En revanche, au moment de l'établissement du procès-verbal de saisie conservatoire de créances du 18 septembre 2018, le notaire, tiers saisi, n'était débiteur d'aucune somme envers le vendeur ou ses créanciers hypothécaires. Il n'existait aucune créance, ni à terme, ni même conditionnelle, ni à exécution successive, dès lors qu'aucune promesse de vente n'avait été signée et qu'il n'est pas démontré qu'il y avait déjà accord sur la chose et sur le prix, même s'il résulte des pièces versées au débat que le bien était déjà en vente et que des négociations étaient en cours entre Mme [N] et l'acquéreur.
Il en résulte que la saisie conservatoire du 18 septembre 2018 était infructueuse, puisque largement prématurée.
Lors de l'établissement du procès-verbal de saisie conservatoire, le tiers saisi, en la personne de Me [D] [J], a sur-le-champ rempli son obligation de renseignement en répondant à l'huissier de justice mandaté par la Selas Aga en ces termes : « Nous n'avons ni dossier ni fonds à l'étude concernant ce dossier au nom de [R]. »
La Selas Aga ne saurait reprocher au notaire d'avoir menti dans sa déclaration, puisqu'effectivement il ne pouvait détenir, à la date de l'acte de saisie, aucuns fonds pour le compte des consorts [R].
Si deux jours après, soit le 20 septembre 2018, Me [J] a adressé un mail à l'étude d'huissiers Maze-Molina lui indiquant : « Je confirme ma réponse du 18 septembre et prends note de votre procédure pour le cas où la vente du bien sis à [Localité 7], [Adresse 1], viendrait à être réalisée en mon office », il n'en demeure pas moins que sa déclaration à l'huissier de justice indiquant qu'elle ne détenait aucuns fonds au nom de [R] à la date de la saisie conservatoire était exacte. Et cette confirmation par mail ne saurait créer un quelconque engagement du notaire d'informer l'huissier, postérieurement à la saisie, de la conclusion d'une vente, dès lors que cette obligation n'est pas prévue par le code des procédures civiles d'exécution.
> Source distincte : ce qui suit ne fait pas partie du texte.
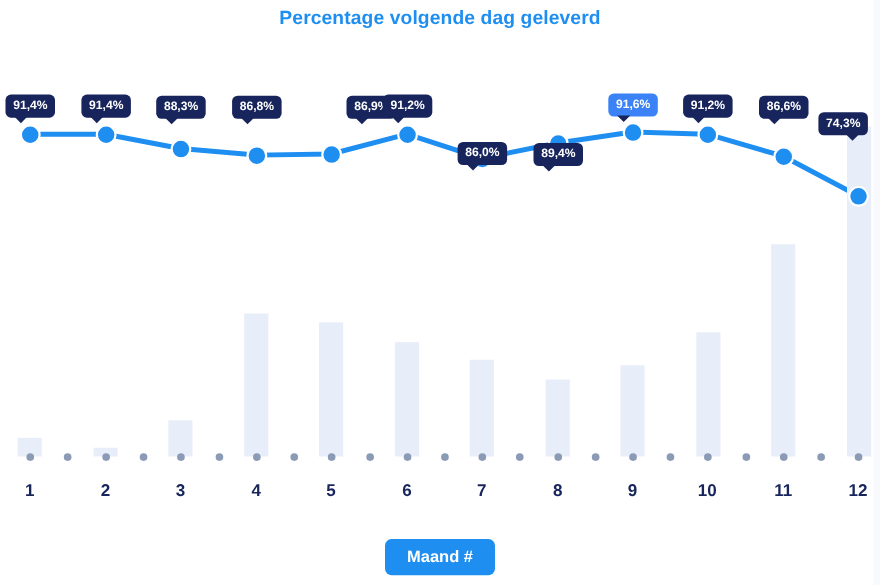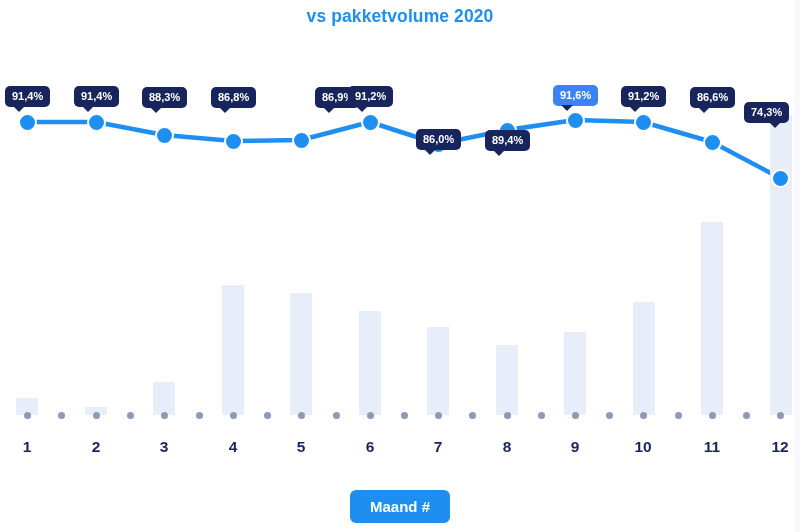--- a/index.html
+++ b/index.html
@@ -151,6 +151,7 @@
 <div id="chart-root">
 
   <div class="title-block">
+    <span class="title-line">Percentage volgende dag geleverd</span>
     <span class="title-line">vs pakketvolume 2020</span>
   </div>
 

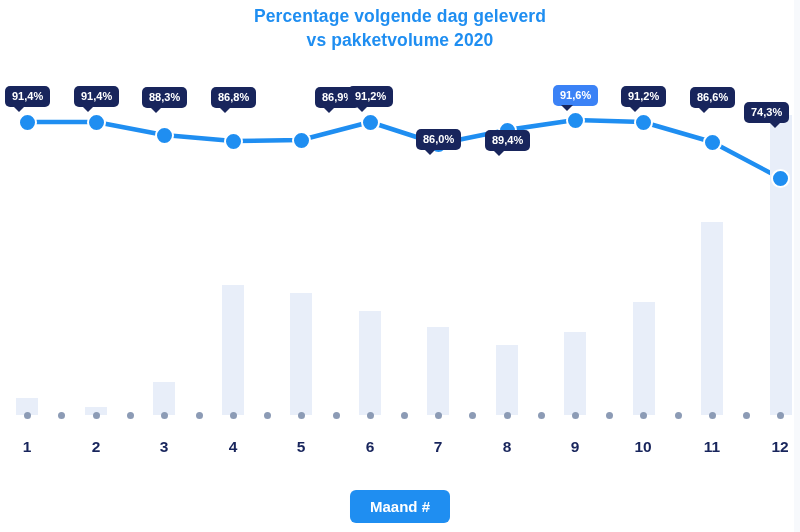--- a/index.html
+++ b/index.html
@@ -152,7 +152,6 @@
 
   <div class="title-block">
     <span class="title-line">Percentage volgende dag geleverd</span>
-    <span class="title-line">vs pakketvolume 2020</span>
   </div>
 
   <div class="plot" id="plot">

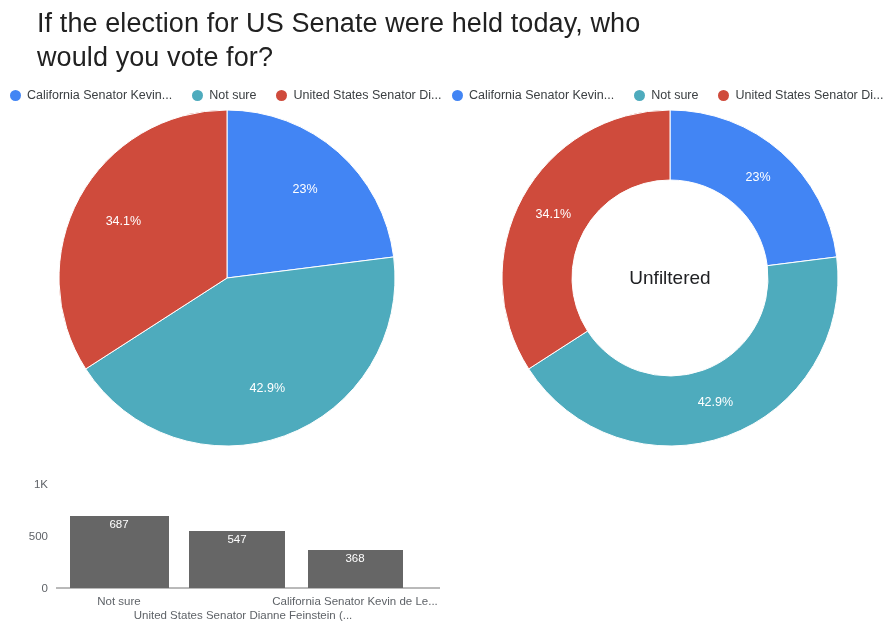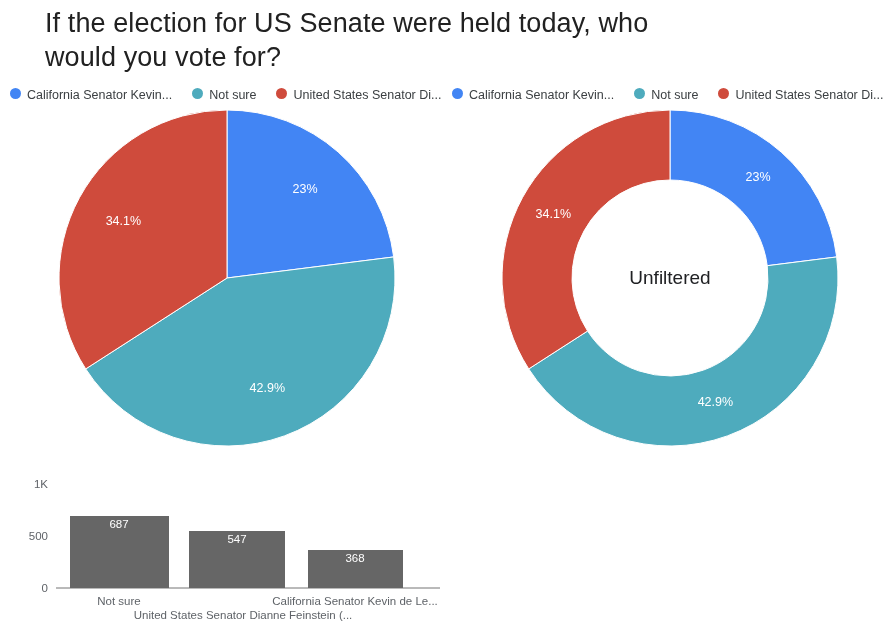--- a/index.html
+++ b/index.html
@@ -20,7 +20,7 @@
   
   #page-title {
     position: absolute;
-    left: 45px;
+    left: 37px;
     top: 6px;
     width: 660px;
     font-size: 27px;

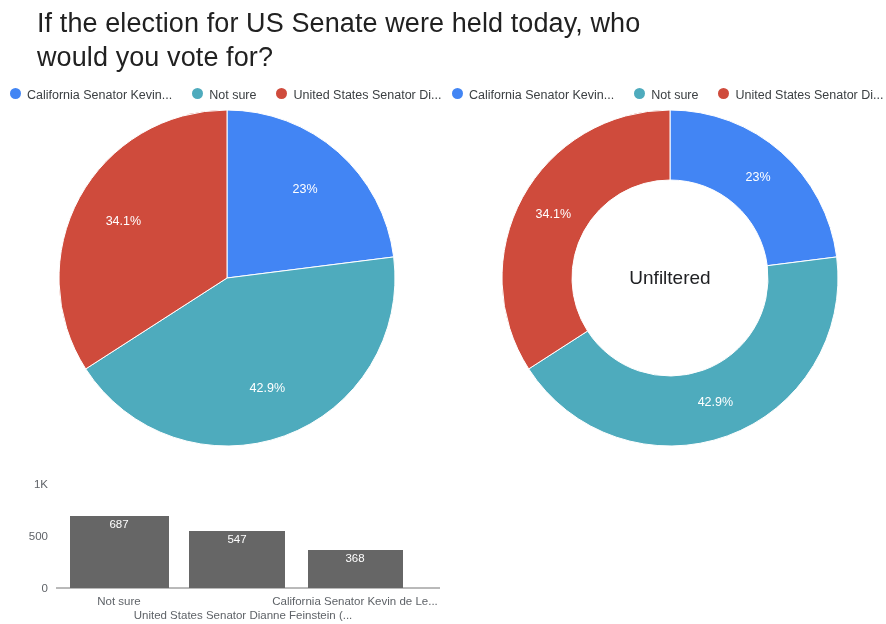--- a/index.html
+++ b/index.html
@@ -43,6 +43,7 @@
 
   .legend-item {
     display: flex;
+    align-items: center;
     margin-right: 20px;
     white-space: nowrap;
   }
Contrairement à ce que soutient l'appelante, le notaire ne devient pas, par cette déclaration prenant note de la procédure pour le cas où la vente serait conclue à son office, un créancier conditionnel.
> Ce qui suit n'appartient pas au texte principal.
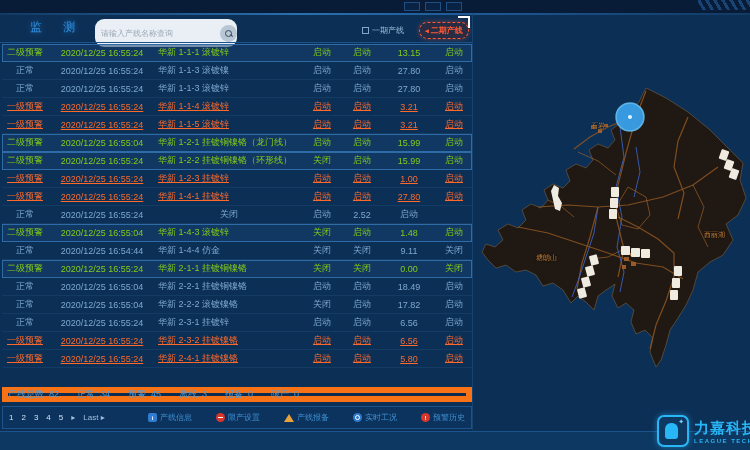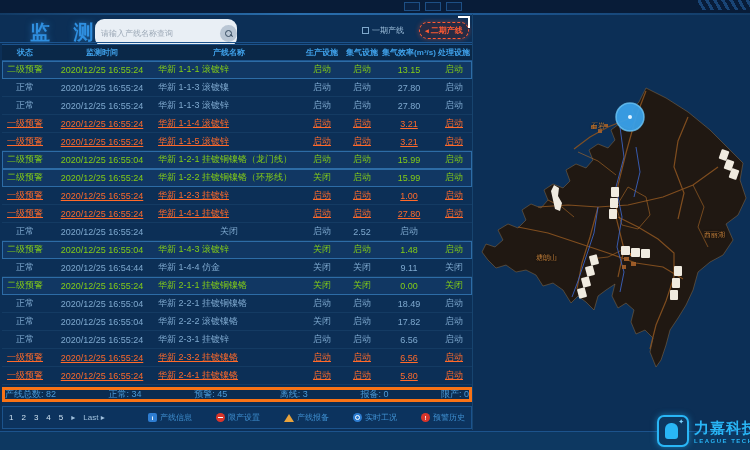--- a/index.html
+++ b/index.html
@@ -17,7 +17,7 @@
     background:repeating-linear-gradient(60deg, transparent 0 4px, #1d4f85 4px 7px); opacity:.8; }
 
   
-  .hdr-title { position:absolute; left:30px; top:19px; font-size:20px; font-weight:bold;
+  .hdr-title { position:absolute; left:30px; top:19px; font-size:12px; font-weight:normal;
     color:#2f8fe0; letter-spacing:9px; text-shadow:0 0 6px rgba(47,143,224,.6); }
   .searchbox { position:absolute; left:95px; top:19px; width:142px; height:28px;
     background:#e9eff5; border-radius:9px; display:flex; align-items:center; overflow:hidden; }

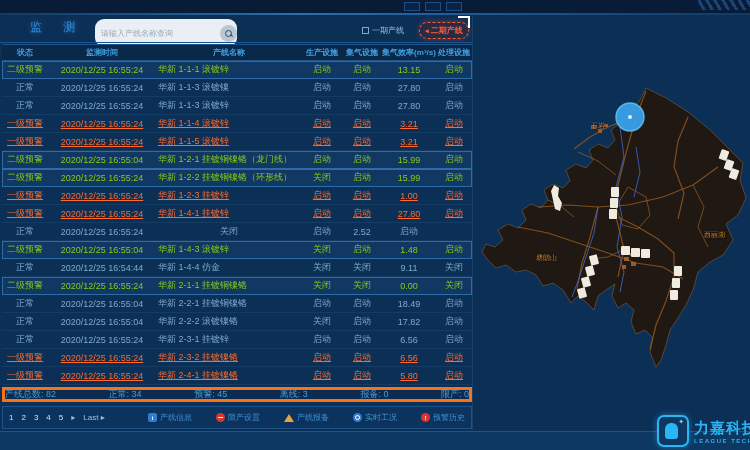--- a/index.html
+++ b/index.html
@@ -146,15 +146,6 @@
   <div class="v-divider"></div>
 
   <div class="table">
-    <div class="thead">
-        <div class="hcell c-status">状态</div>
-        <div class="hcell c-time">监测时间</div>
-        <div class="hcell c-name">产线名称</div>
-        <div class="hcell c-prod">生产设施</div>
-        <div class="hcell c-gas">集气设施</div>
-        <div class="hcell c-eff">集气效率(m³/s)</div>
-        <div class="hcell c-treat">处理设施</div>
-      </div>
     <div class="tbody">
         <div class="trow warn2">
           <div class="cell c-status">二级预警</div>

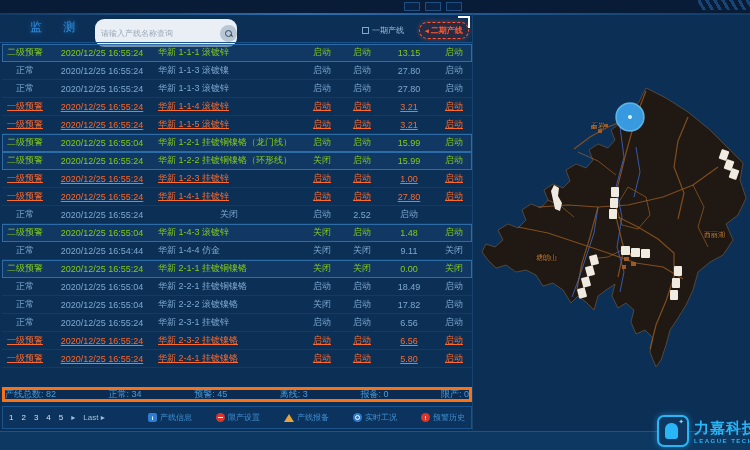--- a/index.html
+++ b/index.html
@@ -65,8 +65,8 @@
 
   
   .stats { position:absolute; left:2px; top:387px; width:470px; height:15px;
-    border:3px solid #f97316; background:#0b2c50; display:flex; align-items:center;
-    justify-content:space-between; gap:18px; }
+    border:6px solid #f97316; background:#0b2c50; display:flex; align-items:center;
+    justify-content:flex-start; gap:18px; }
   .stats span { font-size:9px; color:#4b9bd8; white-space:nowrap; }
 
   

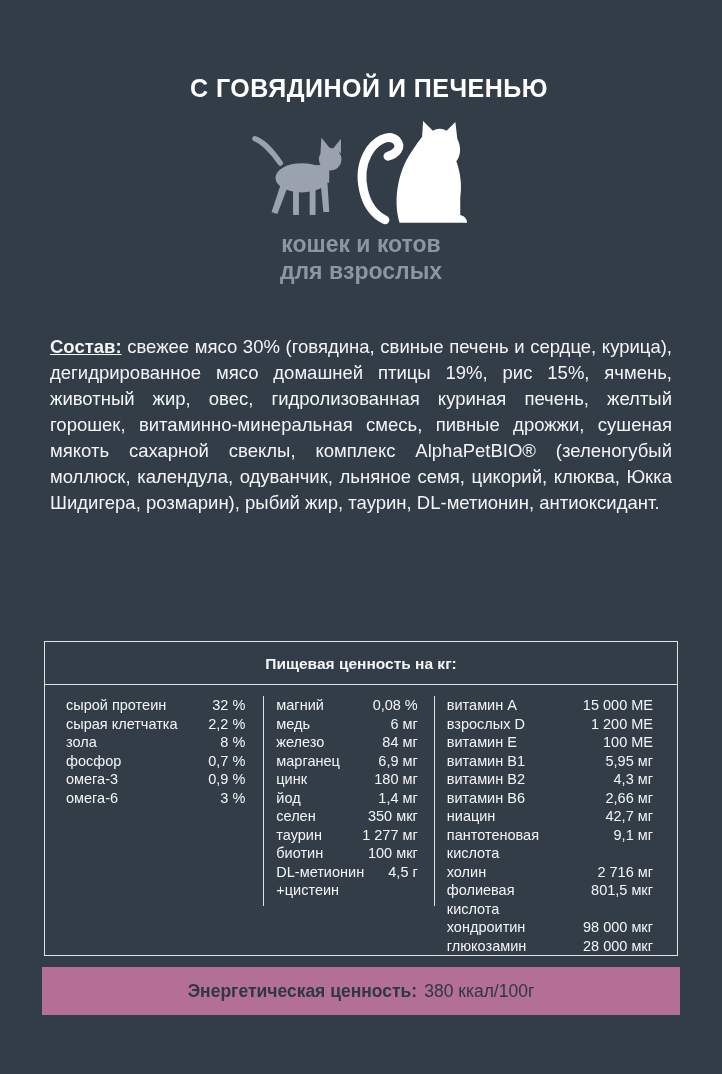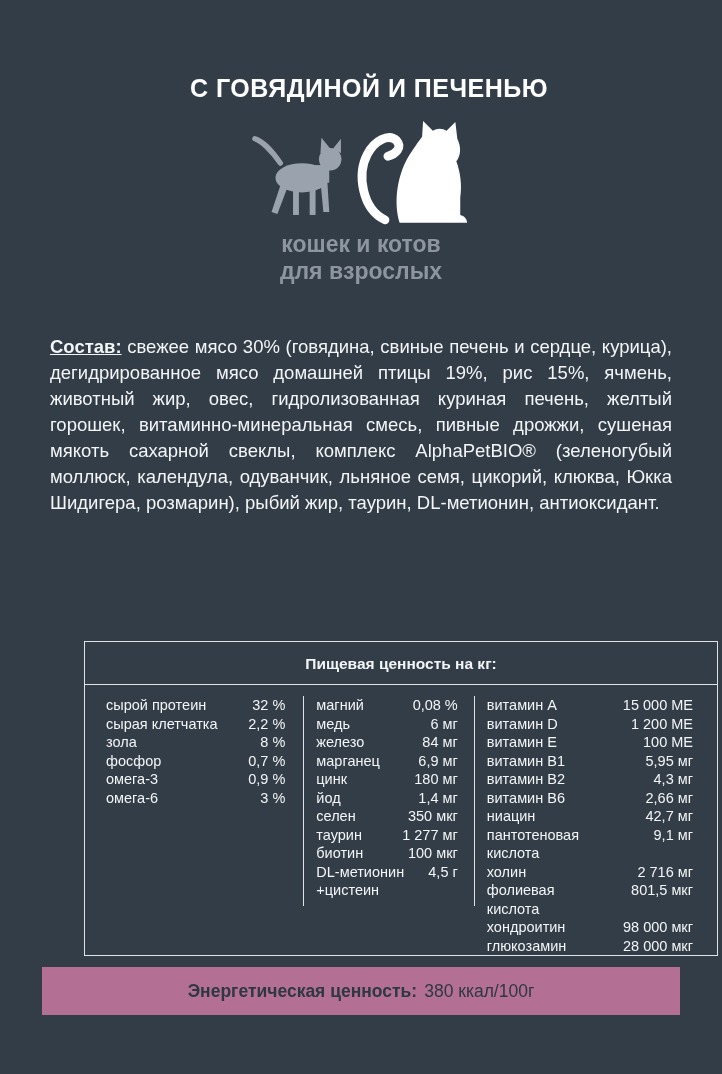--- a/index.html
+++ b/index.html
@@ -39,7 +39,7 @@
     box-sizing:border-box;
     border:1px solid var(--table-border, #dfe3e7);
     color:var(--text-soft, #f3f5f6);
-    display:flex; flex-direction:column;margin-left:40px;
+    display:flex; flex-direction:column;
   }
   .ntable-header {
     flex:0 0 auto;

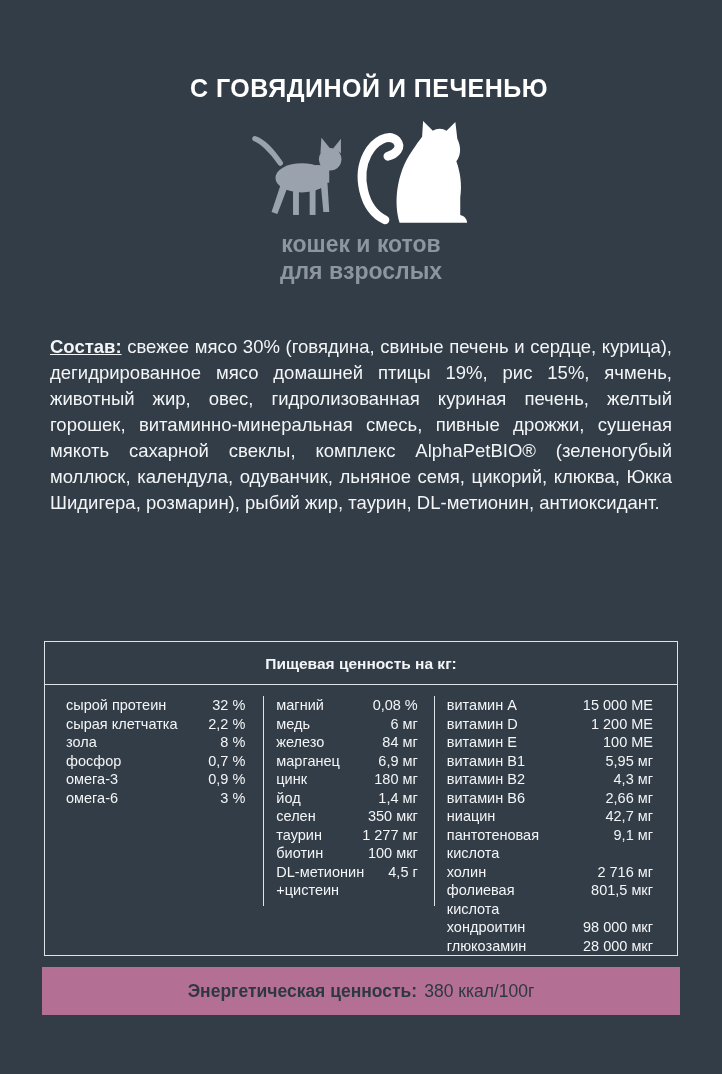--- a/index.html
+++ b/index.html
@@ -194,7 +194,7 @@
             <span class="nv">15 000 МЕ</span>
           </div>
         <div class="row">
-            <span class="nl">витамин D</span>
+            <span class="nl">взрослых D</span>
             <span class="nv">1 200 МЕ</span>
           </div>
         <div class="row">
Aucune faute, aucun mensonge ne sauraient donc être retenus à l'encontre du notaire.
Par ailleurs, au 27 mars 2019, date à laquelle les fonds ont été reversés aux consorts [R], créanciers hypothécaires, la saisie conservatoire, qui n'était pas à exécution successive puisqu'elle porte sur un prix de vente, n'était plus en cours, de sorte que le notaire n'avait aucune obligation de verser les fonds à l'huissier saisissant.
Dès lors, si l'absence de réponse à la sommation interpellative du 13 mai 2019 a de quoi surprendre de la part d'un officier ministériel, il n'en reste pas moins qu'à cette date, le notaire s'était déjà dessaisi du prix de vente, si bien que l'absence de réponse fautive n'est pas en lien avec le préjudice de la Selas Aga.
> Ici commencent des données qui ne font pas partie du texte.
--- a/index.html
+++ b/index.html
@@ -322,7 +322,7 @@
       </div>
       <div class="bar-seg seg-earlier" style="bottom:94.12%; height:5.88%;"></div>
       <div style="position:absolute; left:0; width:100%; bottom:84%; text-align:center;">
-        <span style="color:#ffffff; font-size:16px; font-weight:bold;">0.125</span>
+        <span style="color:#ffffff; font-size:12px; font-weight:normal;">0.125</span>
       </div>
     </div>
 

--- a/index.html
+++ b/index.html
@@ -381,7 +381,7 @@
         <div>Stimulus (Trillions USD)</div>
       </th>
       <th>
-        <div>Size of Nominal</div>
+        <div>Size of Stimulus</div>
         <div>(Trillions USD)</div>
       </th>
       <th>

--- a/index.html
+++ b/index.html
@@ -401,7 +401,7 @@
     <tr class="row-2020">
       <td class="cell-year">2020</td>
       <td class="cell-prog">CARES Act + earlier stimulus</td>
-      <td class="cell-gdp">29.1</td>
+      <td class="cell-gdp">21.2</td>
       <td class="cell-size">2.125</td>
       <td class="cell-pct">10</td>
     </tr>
Il résulte de tous ces éléments que c'est à juste titre que le premier juge a rejeté l'ensemble des demandes de la Selas Aga. Le jugement sera donc confirmé en toutes ses dispositions.
Sur les demandes accessoires
Succombant en son appel, la Selas Aga sera condamnée aux entiers dépens d'appel, avec distraction au profit de l'avocat de l'intimée en application de l'article 699 du code de procédure civile.
En revanche, il n'est pas inéquitable de laisser à la Selarl Althémis [Localité 6] la charge de ses frais irrépétibles d'appel. Il convient donc de débouter les parties de leurs demandes respectives fondées sur l'article 700 du code de procédure civile.
PAR CES MOTIFS,
La Cour,
Vu l'arrêt rendu le 17 novembre 2022 par la Cour de cassation,
CONFIRME en toutes ses dispositions le jugement rendu le 3 décembre 2019 par le juge de l'exécution du tribunal judiciaire de Paris,
DEBOUTE les parties de leurs demandes respectives fondées sur l'article 700 du code de procédure civile,
CONDAMNE la Selas Antoine Gitton Avocats aux entiers dépens d'appel, qui pourront être recouvrés directement par Me Barthélémy Lacan, conformément aux dispositions de l'article 699 du code de procédure civile.